TD has an obvious editorial bias – against bad laws, for free speech, against stupid politicians, for innovation.

TD does and continues to shame the left and the right for ass decisions and poor actions.

If you see one side getting slammed more than the other, you might want to run your own tally and see how all the candidates stack up. (And then publish the results at your (completely fair) news site.)

Anonymous Coward says:

Re: Re: Et tu

Techdirt is “for” innovation? From my view, that appears to be the opposite of the truth. Authors of original works and inventors are undeniable innovators, and copyright and patent law protects them and their ownership of their own works. Techdirt is for neither copyrights or patents, and these are the basic tools that innovators need to succeed. Instead, they promote “free” products that only well capitalized companies can afford (corporatism). Techdirt is decidedly against innovators, from my view.

Anonymous Coward says:

Re: Re: Re:2 Et tu

So you agree with me, but you don’t like how I phrased it. That is, that Techdirt’s opinions are flawed and counterproductive, and hurts innovators (like me). You agree that the notion that Techdirt is “for” innovation is in fact fake news, that is, the opposite of the truth being presented publicly as truth.

Anonymous Coward says:

Re: Re: Re:4 Et tu

Would you consider actually debating the points I’ve made, or is such discussion irrelevant and immaterial to your superior world view? Honestly, calling people you disagree with childish as a strategy to defend your position seems very disingenuous. However, it is typical for the left, like “ANTIFA” beating down speech they don’t agree with, and Techdirt being “for” innovation while simultaneously advocating for the elimination of legal support for innovators (copyrights and patents). How is it possible to be “for” innovation and simultaneously “against” innovators? Or is this too childish a question for you?

Anonymous Coward says:

Re: Re: Re:6 Re:

Ok, I see. No debate about actual contradictions in your position. You have no defense regarding Techdirt’s anti-patent anti-copyright articles and rhetoric. You want to weaken or destroy American rights for American innovators. That is clear and shown repeatedly in your articles and comments. And you have no explanation about how Techdirt can possibly for FOR innovation while simultaneously being AGAINST innovators. Got it. I love you guys, honestly, this next election coming is going to be GREAT! All your arguments will come full circle, and Americans will make American even MORE GREAT by understanding more clearly how ridiculous your arguments are. Act like a flaming liberal, lose all your power, forever. Great! Keep it up!

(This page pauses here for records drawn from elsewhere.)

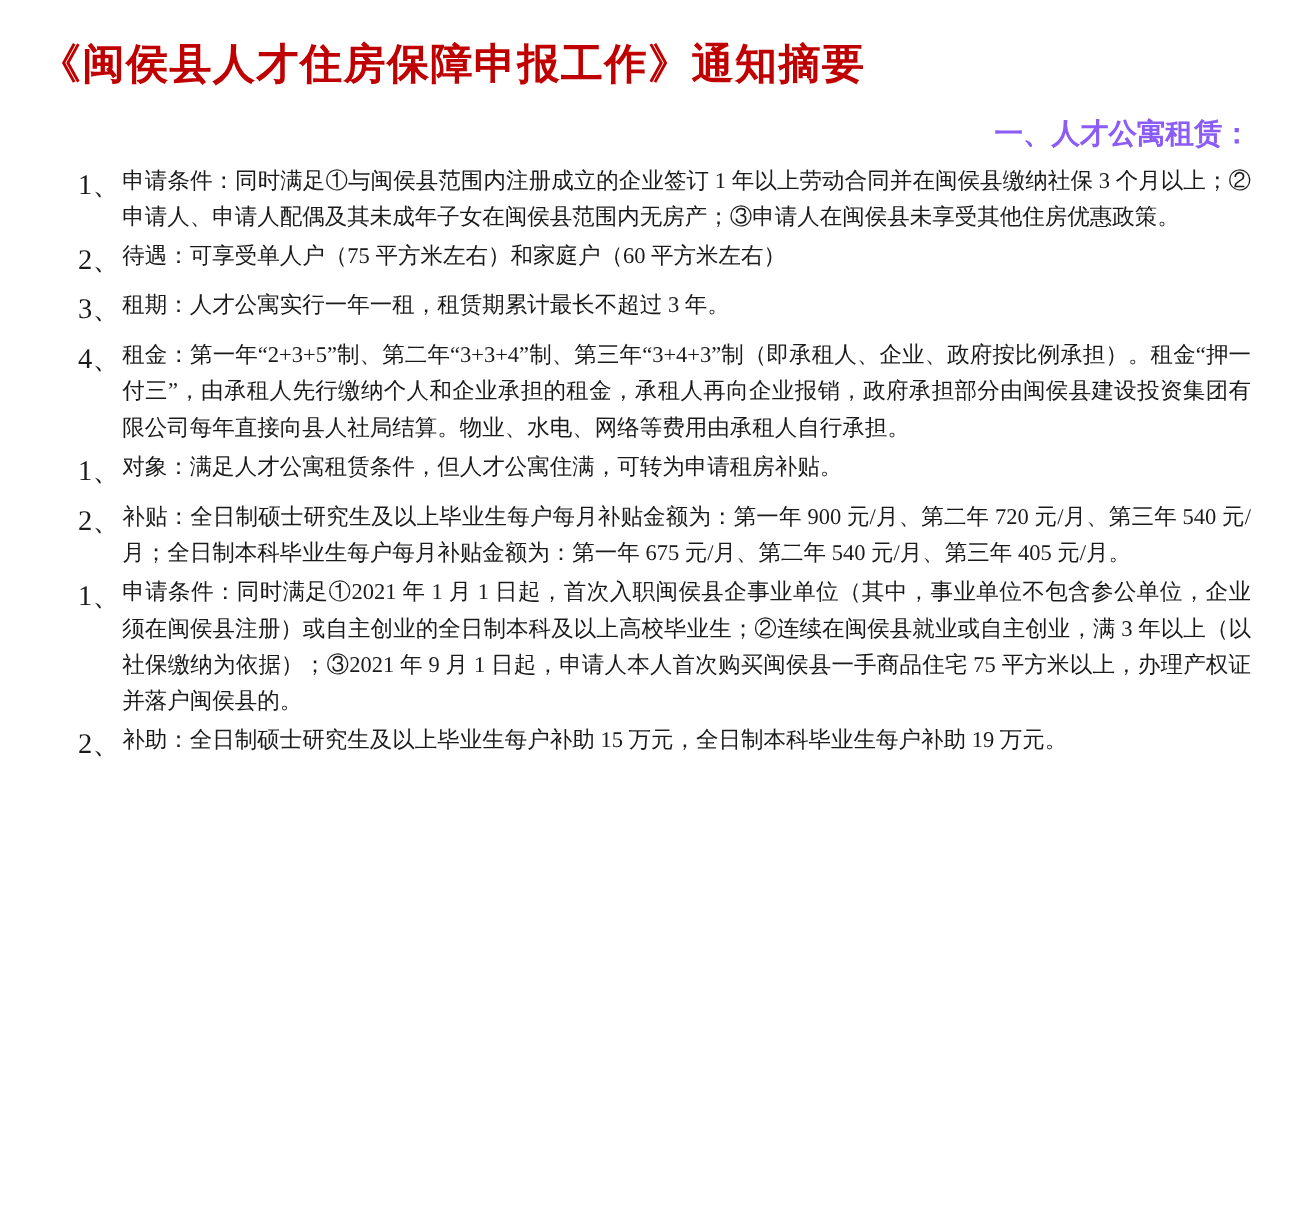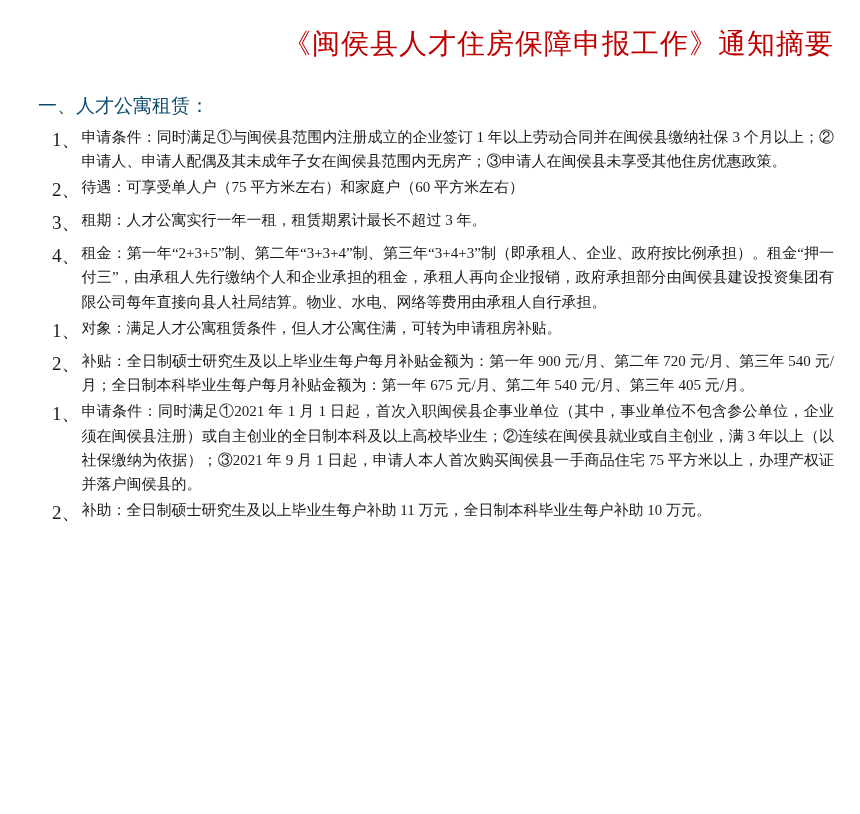--- a/index.html
+++ b/index.html
@@ -22,12 +22,12 @@
     position: relative;
   }
   .doc-title {
-    text-align: right;
+    text-align: left;
     color: #c00000;
     font-size: 28px;
-    font-weight: normal;
+    font-weight: bold;
     letter-spacing: 1px;
-    margin: 8px 0 30px 0;
+    margin: 8px 0 14px 0;
     line-height: 1.3;
   }
   .section-heading {

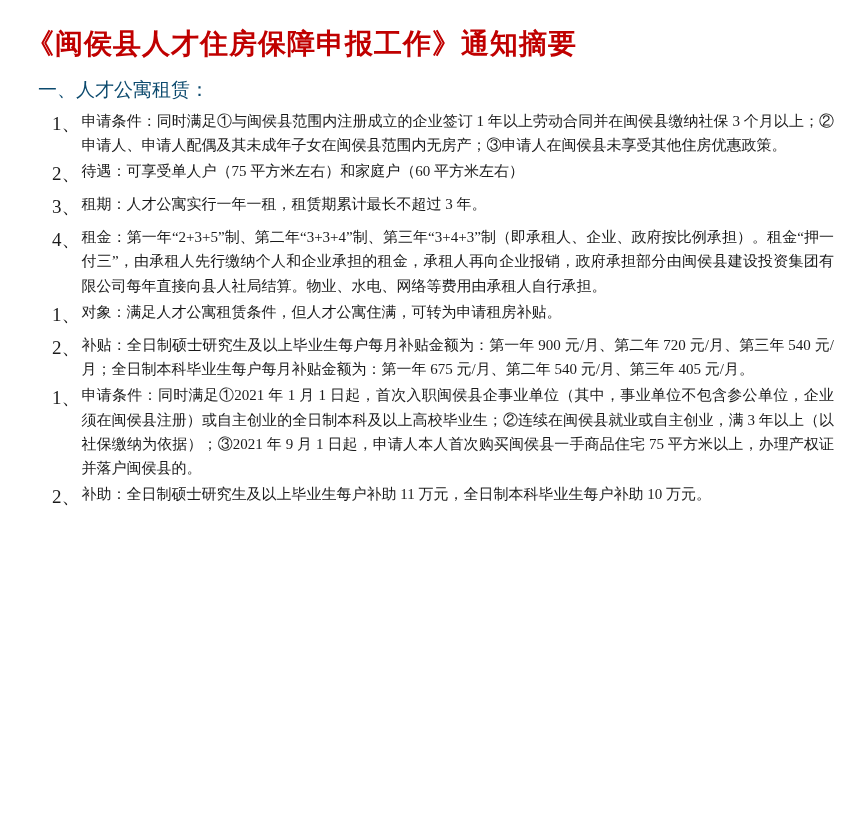--- a/index.html
+++ b/index.html
@@ -31,11 +31,12 @@
     line-height: 1.3;
   }
   .section-heading {
-    color: #0c4a6e;
+    color: #8b5cf6;
     font-size: 19px;
-    font-weight: normal;
+    font-weight: bold;
     margin: 4px 0 4px 12px;
     line-height: 1.5;
+    text-align: right;
   }
   .item {
     display: flex;

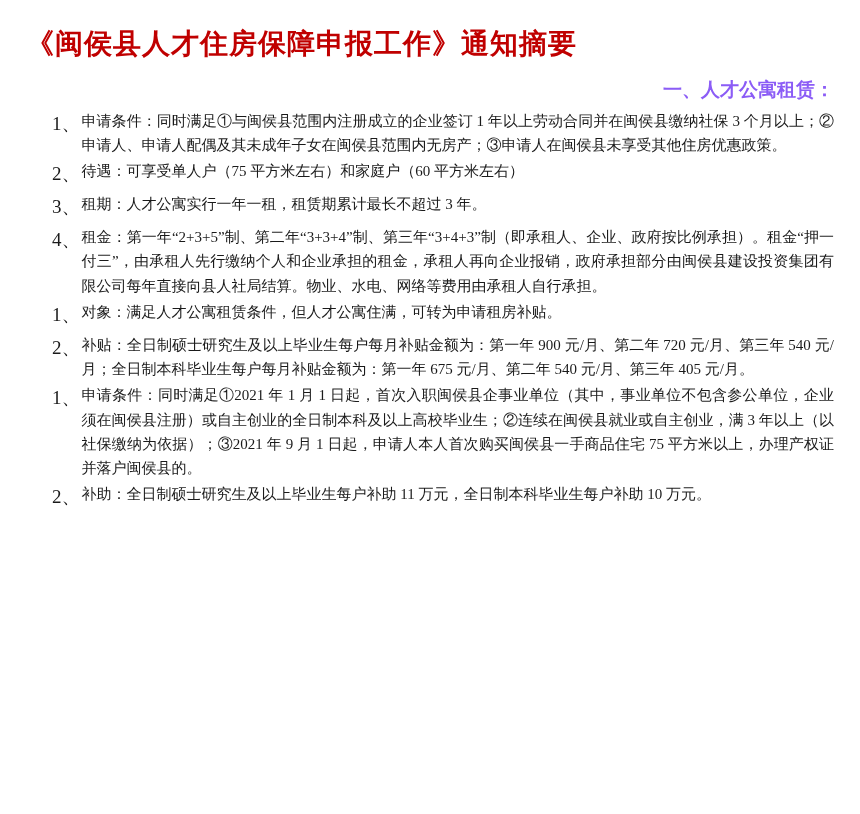--- a/index.html
+++ b/index.html
@@ -112,7 +112,7 @@
 
     <div class="item">
       <span class="item-num">2、</span>
-      <span class="item-body">补助：全日制硕士研究生及以上毕业生每户补助 11 万元，全日制本科毕业生每户补助 10 万元。</span>
+      <span class="item-body">补助：全日制硕士研究生及以上毕业生每户补助 15 万元，全日制本科毕业生每户补助 19 万元。</span>
     </div>
   </div>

Mike Masnick (profile) says:

Re: Re: Re:7 Re:

No debate about actual contradictions in your position.

What contradictions?

You have no defense regarding Techdirt’s anti-patent anti-copyright articles and rhetoric.

We have nearly 70,000 posts on the site. We do frequently highlight PROBLEMS WITH and ABUSE OF the patent and copyright system. Neither makes us "anti-patent" or "anti-coyright," though we clearly believe the system, as currently designed, does serious damage to innovation, creativity and speech. We have supported that in those articles with tons of details. You should try reading them.

You want to weaken or destroy American rights for American innovators.

No, quite the opposite. We have pointed out, repeatedly, how the patent system is actually used to harm innovators. Patent trolls destroy actual innovators while having done nothing to advance the public’s benefit all the time. We wish to help actual innovators.

And you have no explanation about how Techdirt can possibly for FOR innovation while simultaneously being AGAINST innovators.

We’re not against innovators.

Anonymous Coward says:

Re: Re: Re:8 Re:

Well, I think you would agree with me about the historical intent of the patent and copyright system, wouldn’t you? The intent was to reward and promote innovation and innovators, yes? And I think you would agree that the US leads the world in innovation, yes? So perhaps it is possible that the intent of the system and the results of the system are pro-innovation, and the cases you focus all your attention on are the outlayers and not typical or indicative of the success of the copyright/patent system as a whole. Would you concede that you give little attention in your articles (and planted comments) of the positive effect of the patent/copyright system? Would you admit to any slant at all, or do you see yourself as a totally objective reporter? Do you have any specific changes that you advocate that would actually help innovators? Or do you have a chant like the “Abolish ICE” initiative, another example of criticism without advancing any credible alternative. If you are objective, can you express some of what you think is good about the copyright and patent system, and specifically what you would do to improve it?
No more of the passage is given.